Il carisma dice un certo livello esplicito di consapevolezza nel formulare e nel proporre la realtà ecclesiale, esprimendo insieme una capacità di aggregazione e una capacità di educazione. La Chiesa ha riconosciuto come carismi quelle realtà che avevano una coscienza chiara della propria ecclesialità, che sapevano aggregare, ma che, soprattutto, rendevano possibile un cammino educativo per quelli che erano stati aggregati. In ogni comunicazione di fede c’è implicitamente, embrionalmente, questa dinamica, perché chi aggrega alla vita della Chiesa attraverso la sua testimonianza offre sempre un’immagine di Chiesa e, in qualche modo, educa. (…)

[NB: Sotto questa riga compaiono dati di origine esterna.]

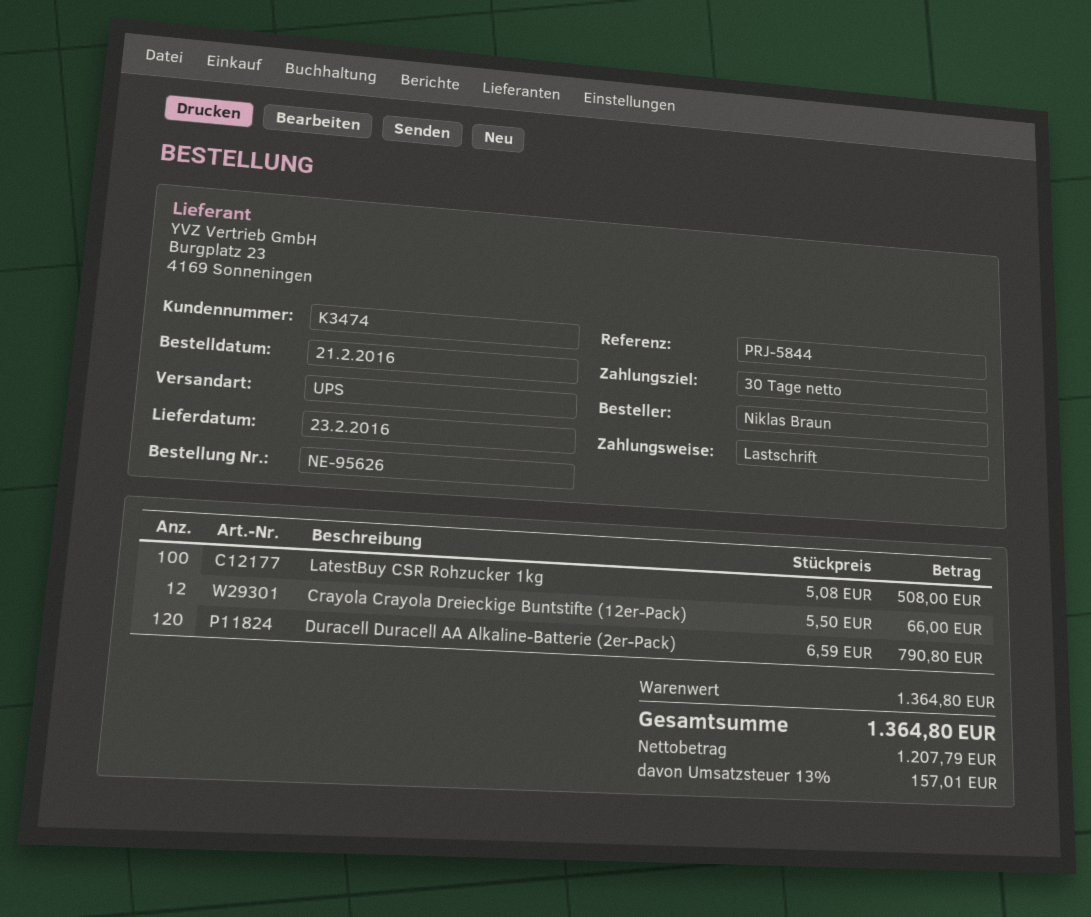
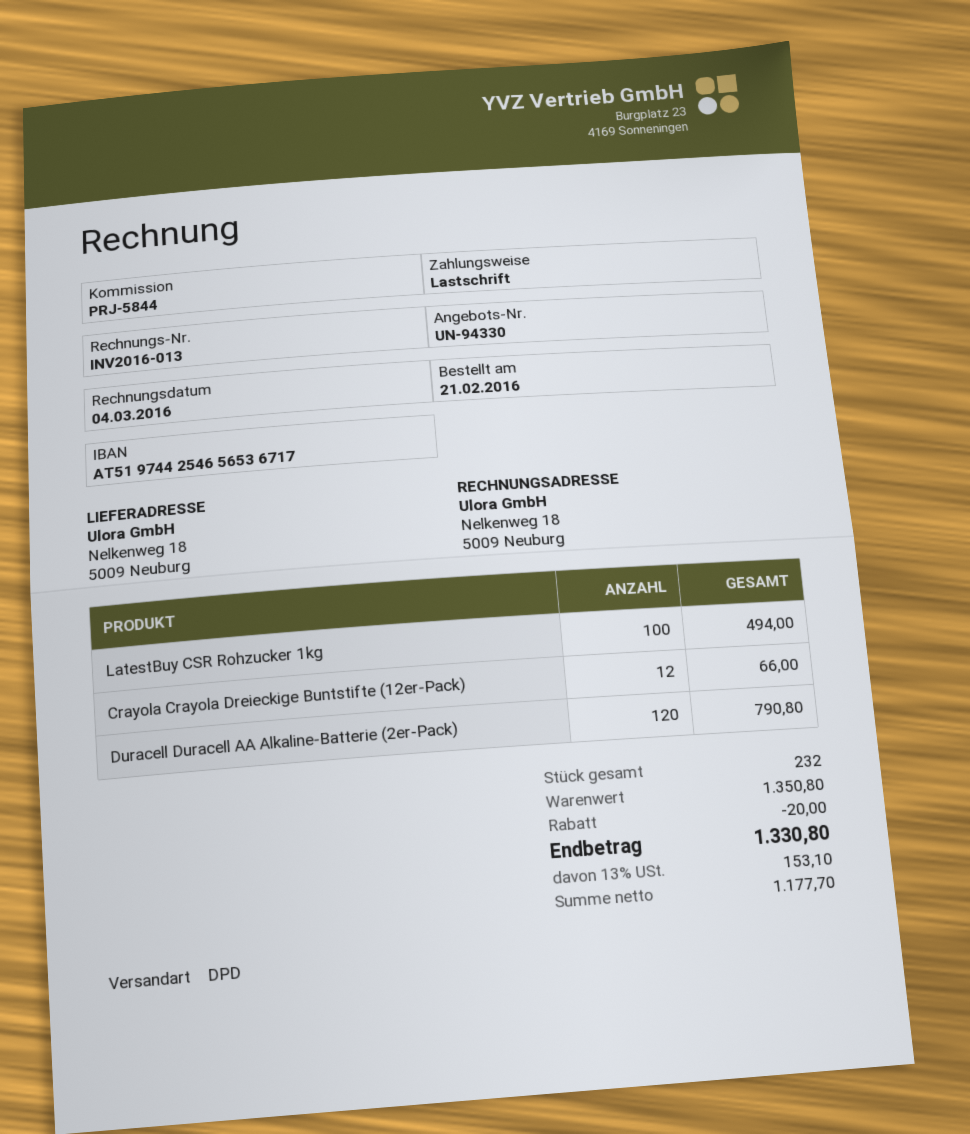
shipping method: UPS -> DPD
LatestBuy CSR Rohzucker 1kg: 100 for 508.00 -> 100 for 494.00
subtotal: 1364.80 -> 1350.80
discount: none -> 20.00
net: 1207.79 -> 1177.70
tax: 13% = 157.01 -> 13% = 153.10
total: 1364.80 -> 1330.80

Allora, il carisma implica senz’altro un riferimento essenziale alla Chiesa perché esprime una modalità di fare esperienza della Chiesa e di educazione alla Chiesa che è estremamente significativa. Esso ha una sua fisionomia che si può rubricare sotto il termine “stringenza”. La vita ecclesiale, in tutti i suoi aspetti, mostra nel carisma una particolare stringenza: “stringe” di più, rende più facile. Non nel senso immediato della parola, ma più facile nel senso pedagogico: infatti, la pedagogia è sempre una facilitazione a sperimentare certi valori, ma la facilitazione non coincide con la facilità con la quale spontaneamente possiamo fare qualcosa. Grazie al carisma c’è una stringenza obiettiva che ha la sua espressione sintetica nella parola “regola”. È un’esperienza di Chiesa “regolata”, non per l’aggiunta di altre regole o leggi alla legge fondamentale della Chiesa, che è caratterizzata dalla communio sacramentale e dall’obbedienza all’autorità; non è un’altra legge, ma una particolare intensificazione. Nel carisma l’esperienza di Chiesa è vissuta più intensamente e, quindi, risulta più vera. (…)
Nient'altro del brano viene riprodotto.